This brief introduction explains how we work with students to develop writing skills in COM 101/111 and how you can support the ongoing development of student writing in your courses.

What we do in COM 101/111
Instead of focusing on one type of writing, COM 101/111 introduces students to writing in three areas: academic, workplace, and public communication. Typically, students in COM 101/111 will practice professional correspondence (emails/letters), academic essays, and writing for public and digital media (e.g., blog posts, op-eds). Skills include critical reading, summarizing, research and APA citation, creating informed arguments, and adapting style and tone to suit audience and purpose. Students in COM111 have an extra three periods a week for language and grammar development.

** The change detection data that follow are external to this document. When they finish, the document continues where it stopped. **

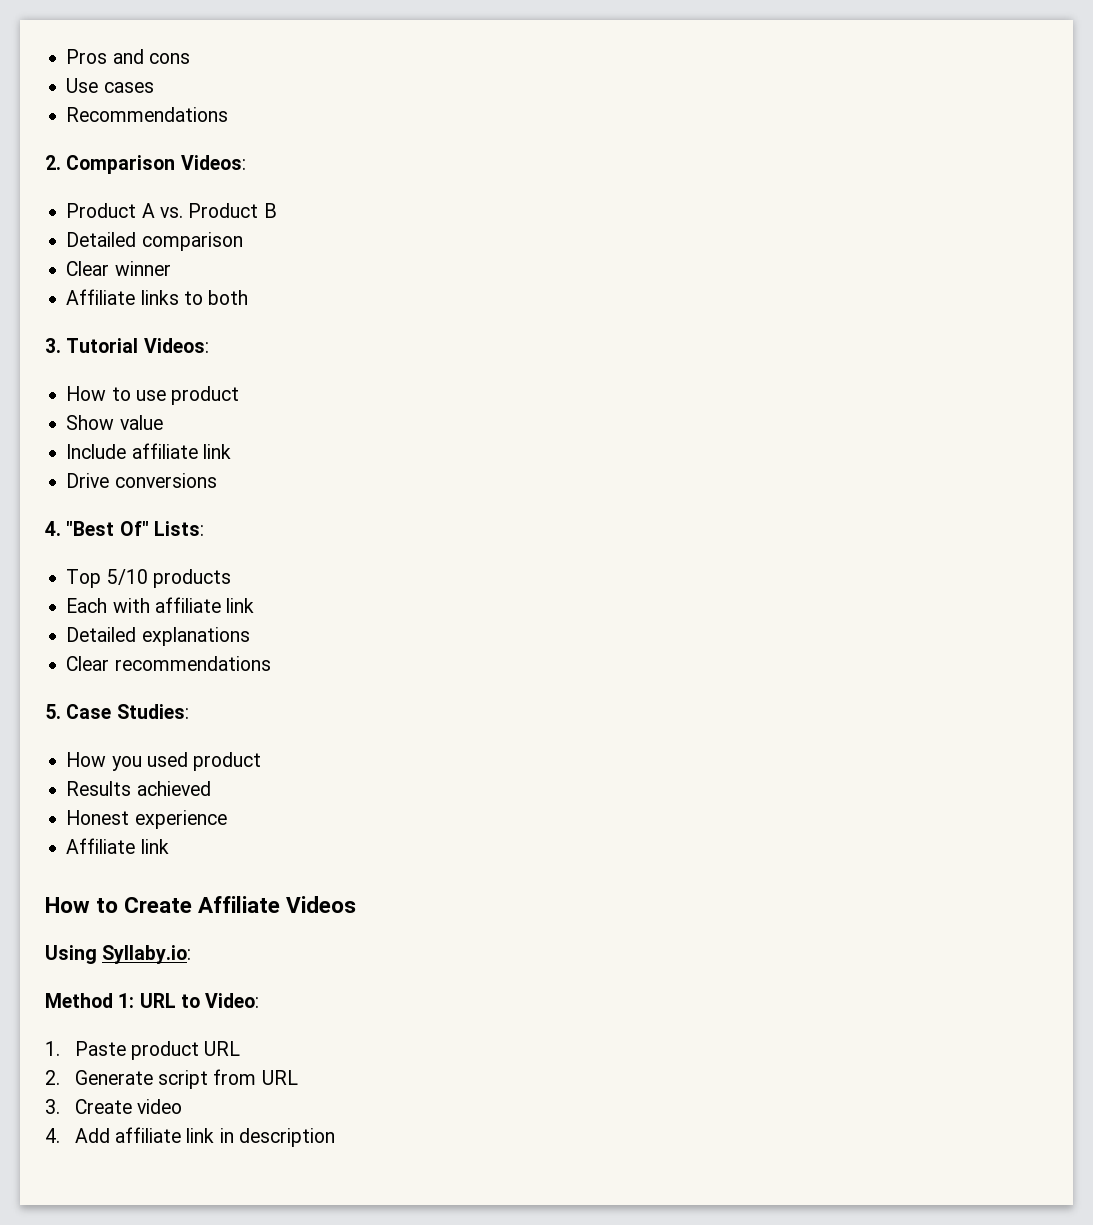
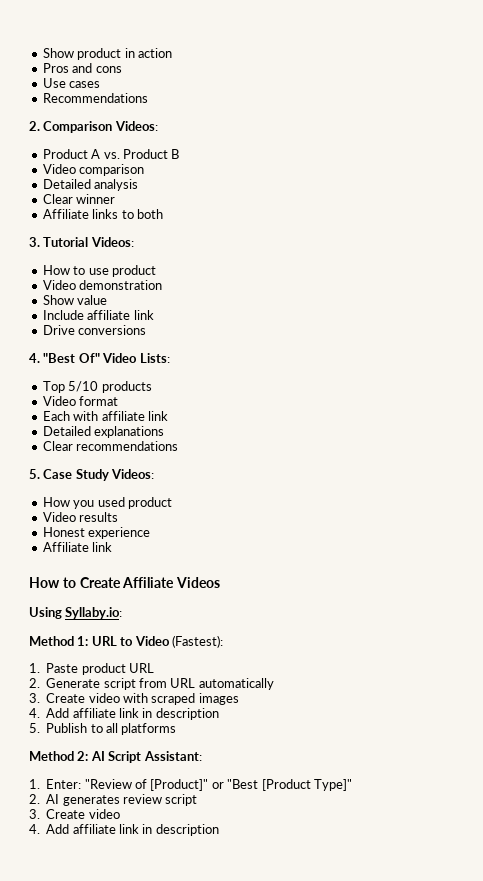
+ Show product in action
- Detailed comparison
+ Video comparison
+ Detailed analysis
+ Video demonstration
- 4. "Best Of" Lists:
+ 4. "Best Of" Video Lists:
+ Video format
- 5. Case Studies:
+ 5. Case Study Videos:
- Results achieved
+ Video results
- Method 1: URL to Video:
+ Method 1: URL to Video (Fastest):
- 2. Generate script from URL
+ 2. Generate script from URL automatically
+ 3. Create video with scraped images
+ 4. Add affiliate link in description
+ 5. Publish to all platforms
+ Method 2: AI Script Assistant:
+ 1. Enter: "Review of [Product]" or "Best [Product Type]"
+ 2. AI generates review script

Since we cannot teach all the categories of writing our students will encounter in their other courses and professional lives, we give them practice in identifying the questions they need to ask when faced with a new writing task:

  • Who is my audience and how does that affect the way I write?
  • What is my purpose? Am I writing to inform, persuade, request, reflect, or a combination of these purposes?
  • What genre am I writing in? What are the “rules” of this genre? How is information organized? How is it cited? How is it formatted on the page or screen? What style or tone is expected – Formal? Informal? Neutral? How can I find out more about these requirements?

How you can support student writing in your courses
Learning to write well is an ongoing process. Just as a first-semester course in accounting or physics does not produce accountants or physicists, COM 101/111 will not produce professional writers in 14 weeks. Below are some ways to help students build on their skills and apply them in your program or discipline:

  1. Reinforce the importance of effective communication – allocate a percentage of your grades for clear, correct writing and comment on the readability of your students’ work.
  2. Build the core concepts of audience, purpose, and appropriate style into your writing assignments; for example, have students summarize their research findings in an email to their classmates or a work supervisor.
  3. Encourage students to evaluate sources and evidence, and to separate assumption from evidence (especially with online content).
  4. Maintain academic integrity by reinforcing APA citation or by helping students learn the citation style in their field or discipline.
  5. Help students connect the writing in your course with professional standards. Make the writing and research conventions of your discipline or program area explicit: what are the professional or academic expectations for content, evidence, organization of ideas, formatting, and style? Provide examples of the kinds of writing you expect.
  6. Refer students to the Learning Centre for ongoing help with language and grammar.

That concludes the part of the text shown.